[Front-end code edit data]
════

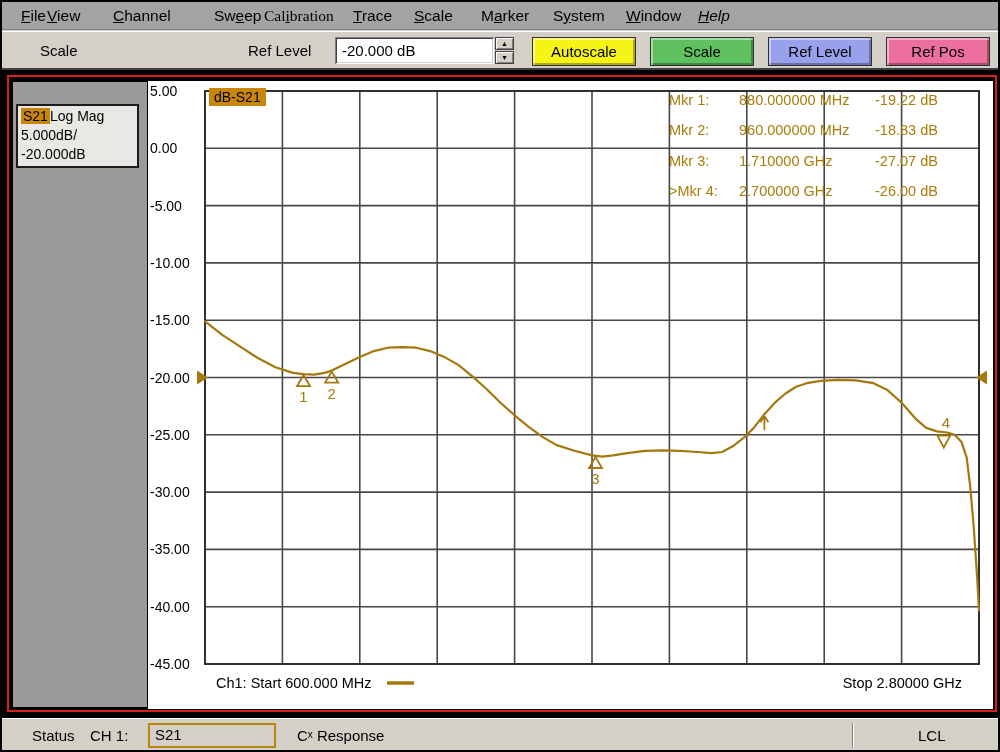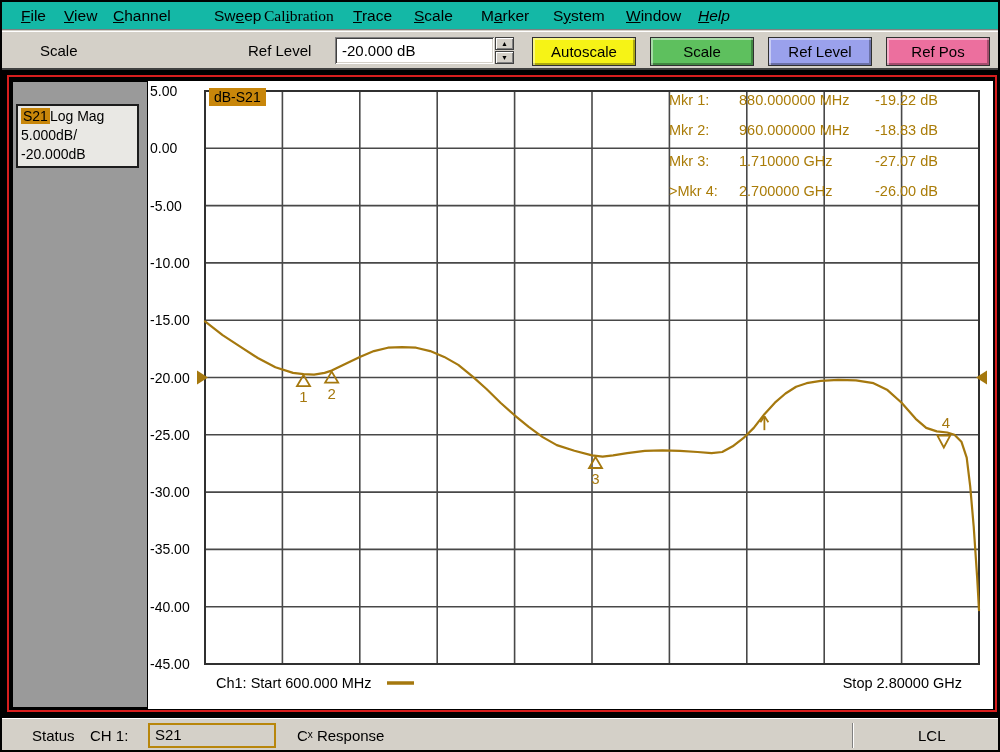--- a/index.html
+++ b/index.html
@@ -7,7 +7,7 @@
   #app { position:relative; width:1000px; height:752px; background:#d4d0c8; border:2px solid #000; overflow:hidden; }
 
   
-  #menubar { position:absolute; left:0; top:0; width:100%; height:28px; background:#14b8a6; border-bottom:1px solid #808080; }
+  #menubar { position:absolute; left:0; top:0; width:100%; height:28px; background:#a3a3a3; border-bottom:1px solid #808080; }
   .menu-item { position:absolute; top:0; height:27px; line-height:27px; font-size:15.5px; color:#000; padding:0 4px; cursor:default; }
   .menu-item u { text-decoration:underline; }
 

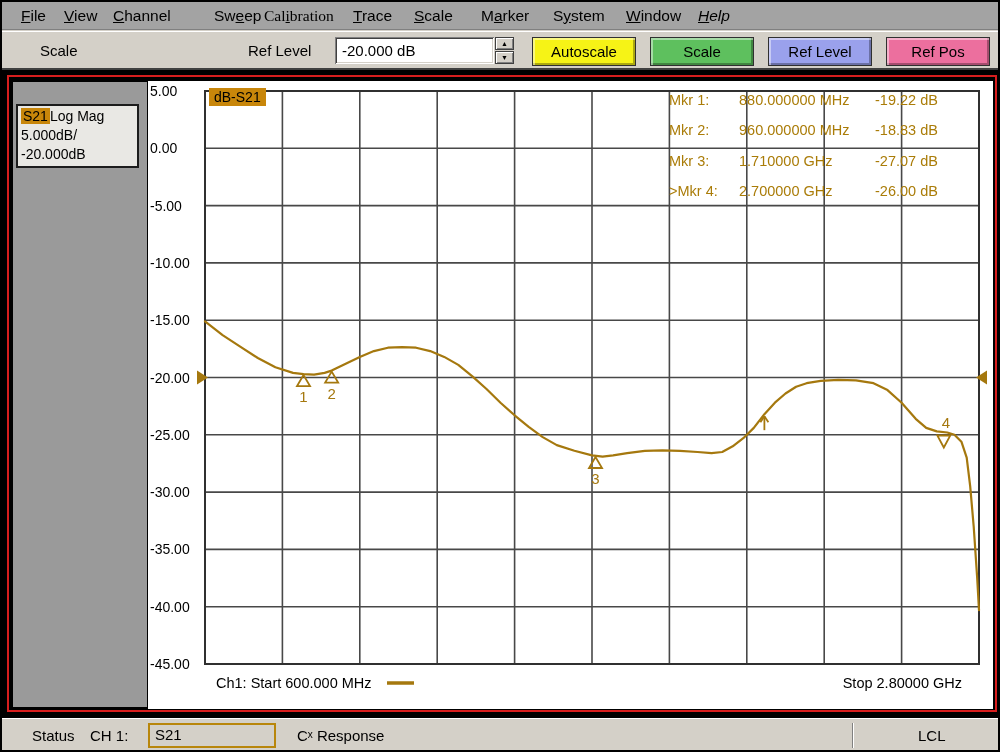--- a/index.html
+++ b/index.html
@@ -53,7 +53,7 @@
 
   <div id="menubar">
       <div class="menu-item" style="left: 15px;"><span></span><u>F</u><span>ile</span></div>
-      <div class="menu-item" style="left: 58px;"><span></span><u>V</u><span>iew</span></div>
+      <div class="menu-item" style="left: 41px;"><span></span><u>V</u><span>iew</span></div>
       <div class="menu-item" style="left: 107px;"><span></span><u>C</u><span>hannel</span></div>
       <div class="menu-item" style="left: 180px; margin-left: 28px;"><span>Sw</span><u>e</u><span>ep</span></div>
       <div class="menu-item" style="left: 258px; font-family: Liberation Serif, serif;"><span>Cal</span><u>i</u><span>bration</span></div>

════

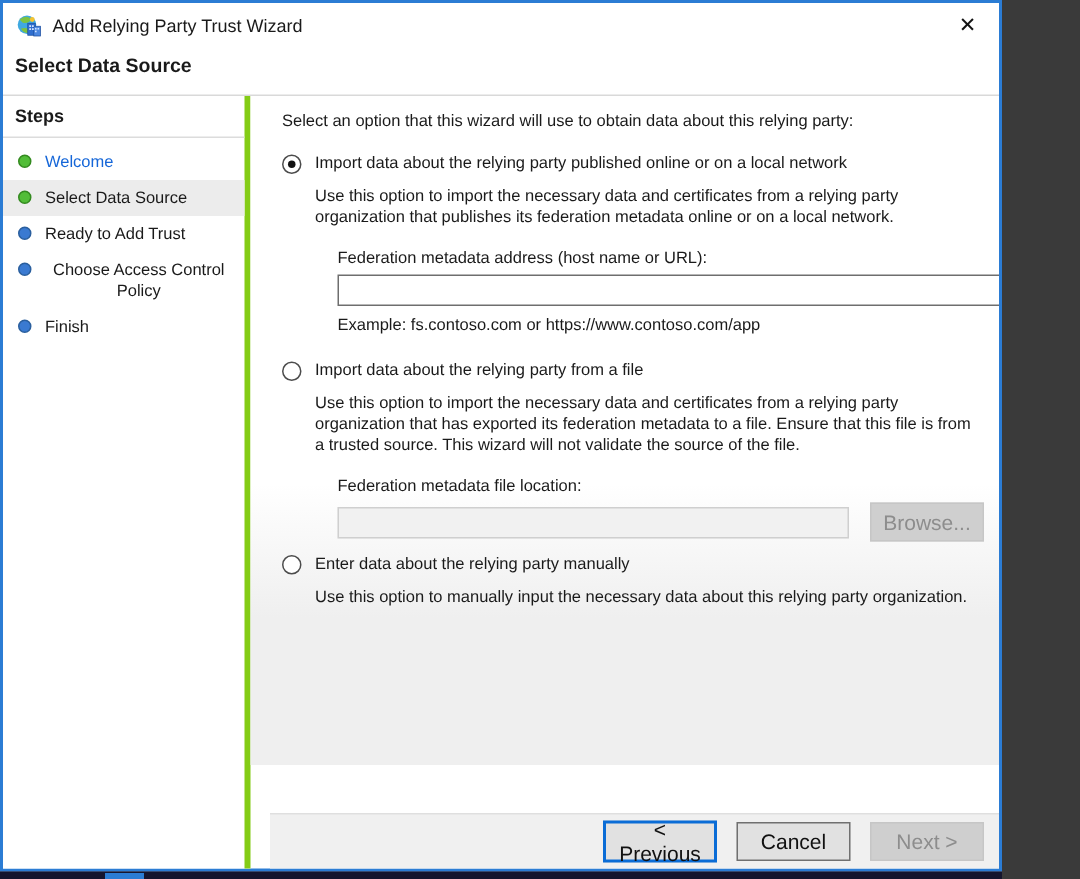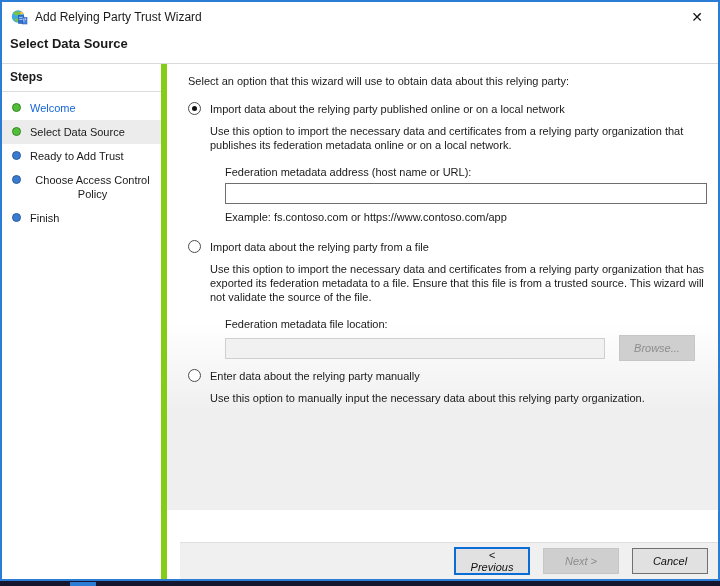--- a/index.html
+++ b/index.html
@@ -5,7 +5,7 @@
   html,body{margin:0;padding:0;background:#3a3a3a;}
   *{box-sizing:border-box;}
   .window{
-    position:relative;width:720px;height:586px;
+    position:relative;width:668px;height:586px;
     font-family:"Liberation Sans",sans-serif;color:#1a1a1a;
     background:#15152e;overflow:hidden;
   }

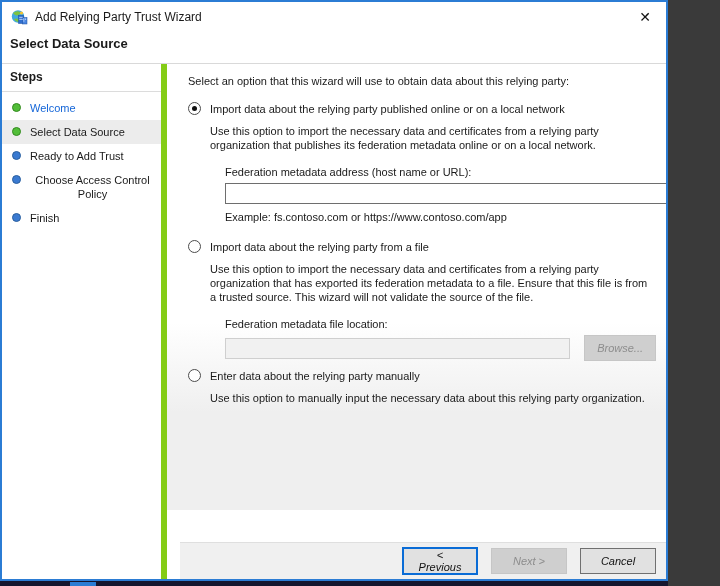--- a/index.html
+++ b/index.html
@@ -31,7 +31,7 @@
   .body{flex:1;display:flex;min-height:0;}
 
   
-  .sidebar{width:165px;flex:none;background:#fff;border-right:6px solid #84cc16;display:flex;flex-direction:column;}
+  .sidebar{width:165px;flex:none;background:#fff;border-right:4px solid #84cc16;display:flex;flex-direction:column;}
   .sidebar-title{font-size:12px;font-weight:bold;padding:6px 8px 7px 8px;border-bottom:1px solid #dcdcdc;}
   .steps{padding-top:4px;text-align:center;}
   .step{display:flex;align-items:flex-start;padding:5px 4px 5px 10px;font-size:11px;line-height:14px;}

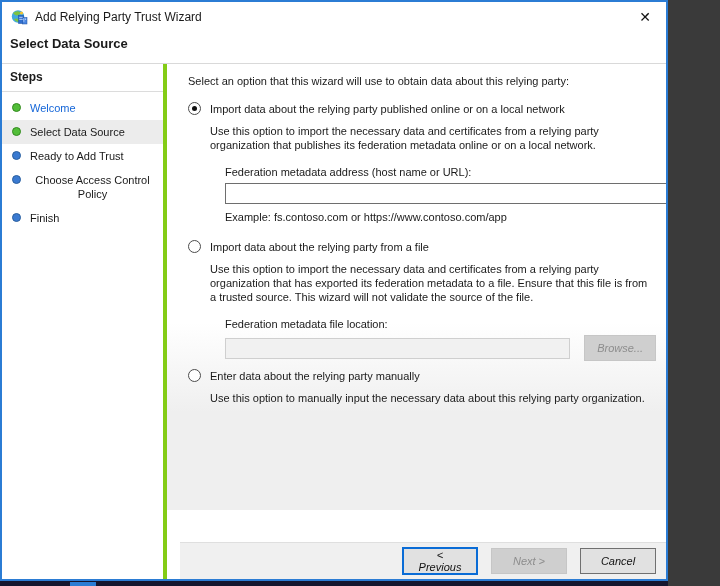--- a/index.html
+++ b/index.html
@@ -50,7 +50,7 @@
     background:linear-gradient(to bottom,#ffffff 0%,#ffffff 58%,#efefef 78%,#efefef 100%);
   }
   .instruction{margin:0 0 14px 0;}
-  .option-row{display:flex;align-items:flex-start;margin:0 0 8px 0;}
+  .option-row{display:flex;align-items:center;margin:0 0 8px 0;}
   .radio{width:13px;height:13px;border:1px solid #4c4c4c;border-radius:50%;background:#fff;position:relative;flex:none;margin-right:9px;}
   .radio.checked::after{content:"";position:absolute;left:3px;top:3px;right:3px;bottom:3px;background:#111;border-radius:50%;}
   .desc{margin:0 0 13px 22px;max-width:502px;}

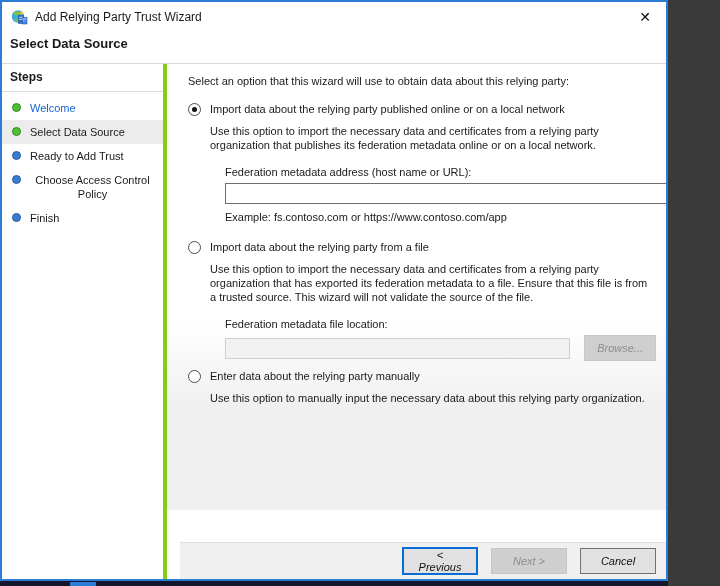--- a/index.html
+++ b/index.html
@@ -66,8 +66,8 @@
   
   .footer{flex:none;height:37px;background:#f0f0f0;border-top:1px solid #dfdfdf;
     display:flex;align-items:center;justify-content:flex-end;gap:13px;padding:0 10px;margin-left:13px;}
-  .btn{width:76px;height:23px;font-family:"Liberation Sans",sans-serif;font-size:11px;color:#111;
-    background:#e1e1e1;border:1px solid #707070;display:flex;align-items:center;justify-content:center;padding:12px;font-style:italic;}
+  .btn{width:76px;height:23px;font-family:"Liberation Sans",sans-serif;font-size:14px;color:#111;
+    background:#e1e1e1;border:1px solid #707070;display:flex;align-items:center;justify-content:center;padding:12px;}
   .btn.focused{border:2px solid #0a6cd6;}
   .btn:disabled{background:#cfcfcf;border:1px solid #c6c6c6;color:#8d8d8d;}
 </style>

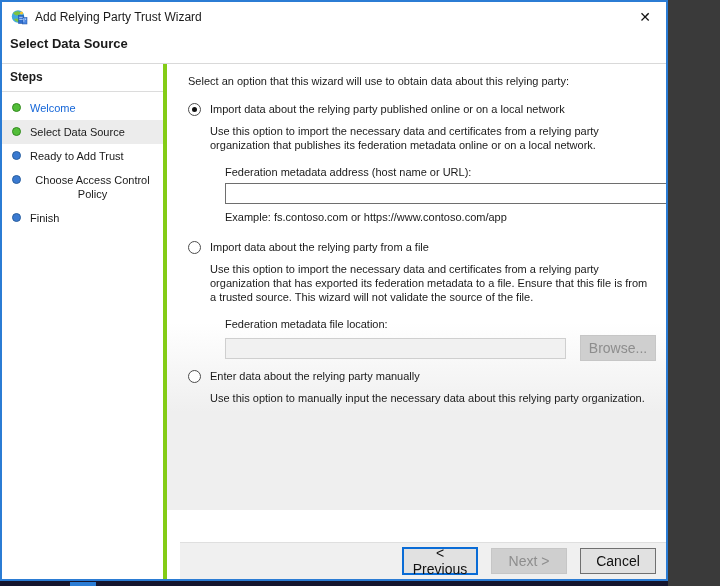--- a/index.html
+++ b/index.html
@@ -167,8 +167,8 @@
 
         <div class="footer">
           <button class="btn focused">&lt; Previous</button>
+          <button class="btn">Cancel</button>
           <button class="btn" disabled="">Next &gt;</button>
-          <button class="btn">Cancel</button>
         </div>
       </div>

════

> DIRECTIONS
Write out word for word the lines above that run from the one with "width:100%; height:28px; background:#14b8a6;" to the one with "258px; font-family: Liberation". Include both end lines; exclude the images.

> ANSWER TO THIS EXERCISE
-  #menubar { position:absolute; left:0; top:0; width:100%; height:28px; background:#14b8a6; border-bottom:1px solid #808080; }
+  #menubar { position:absolute; left:0; top:0; width:100%; height:28px; background:#a3a3a3; border-bottom:1px solid #808080; }
   .menu-item { position:absolute; top:0; height:27px; line-height:27px; font-size:15.5px; color:#000; padding:0 4px; cursor:default; }
   .menu-item u { text-decoration:underline; }
 

--- a/index.html
+++ b/index.html
@@ -53,7 +53,7 @@
 
   <div id="menubar">
       <div class="menu-item" style="left: 15px;"><span></span><u>F</u><span>ile</span></div>
-      <div class="menu-item" style="left: 58px;"><span></span><u>V</u><span>iew</span></div>
+      <div class="menu-item" style="left: 41px;"><span></span><u>V</u><span>iew</span></div>
       <div class="menu-item" style="left: 107px;"><span></span><u>C</u><span>hannel</span></div>
       <div class="menu-item" style="left: 180px; margin-left: 28px;"><span>Sw</span><u>e</u><span>ep</span></div>
       <div class="menu-item" style="left: 258px; font-family: Liberation Serif, serif;"><span>Cal</span><u>i</u><span>bration</span></div>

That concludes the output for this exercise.